[Opening Extracted records section]
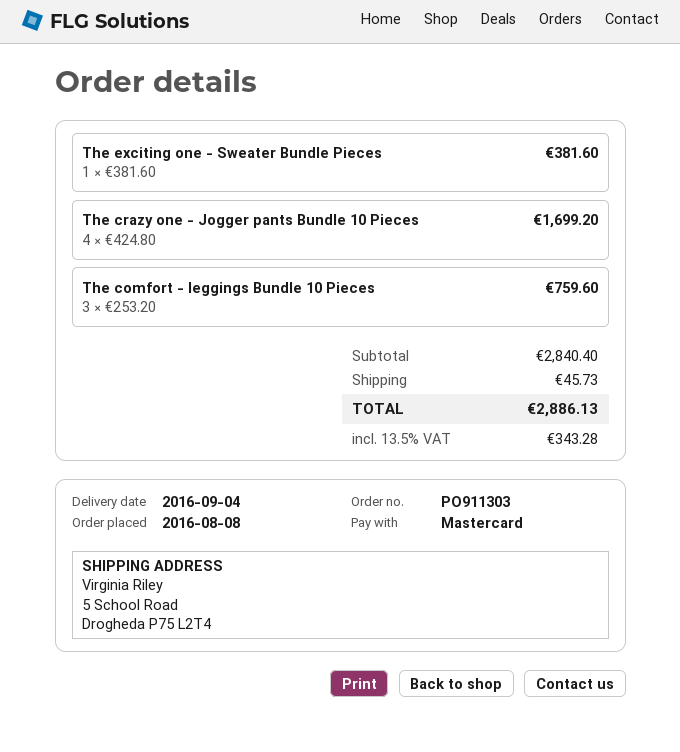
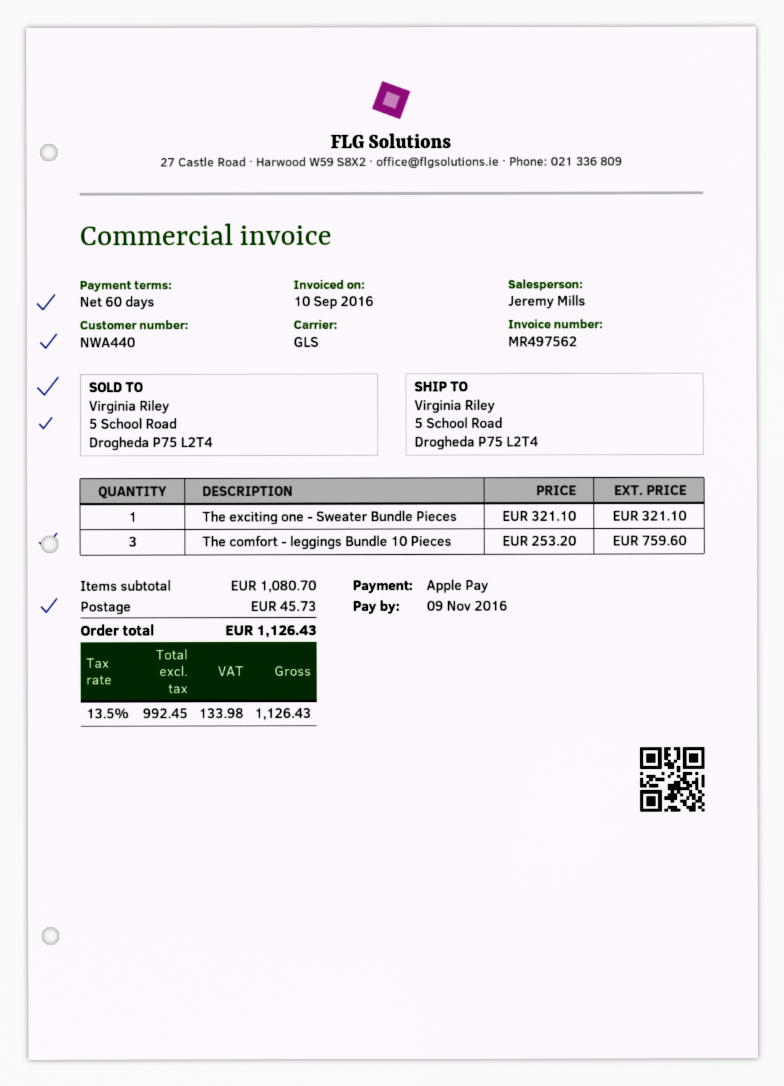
payment method: Mastercard -> Apple Pay
The exciting one - Sweater Bundle Pieces: 1 x 381.60 = 381.60 -> 1 x 321.10 = 321.10
The crazy one - Jogger pants Bundle 10 Pieces: 4 x 424.80 = 1699.20 -> none
subtotal: 2840.40 -> 1080.70
tax: 13.5% = 343.28 -> 13.5% = 133.98
total: 2886.13 -> 1126.43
[Closing Extracted records section]
Directions for this task:
Would you write out every record word for word, leaving no picture in?

Answer to the exercise:
payment method: Mastercard -> Apple Pay
The exciting one - Sweater Bundle Pieces: 1 x 381.60 = 381.60 -> 1 x 321.10 = 321.10
The crazy one - Jogger pants Bundle 10 Pieces: 4 x 424.80 = 1699.20 -> none
subtotal: 2840.40 -> 1080.70
tax: 13.5% = 343.28 -> 13.5% = 133.98
total: 2886.13 -> 1126.43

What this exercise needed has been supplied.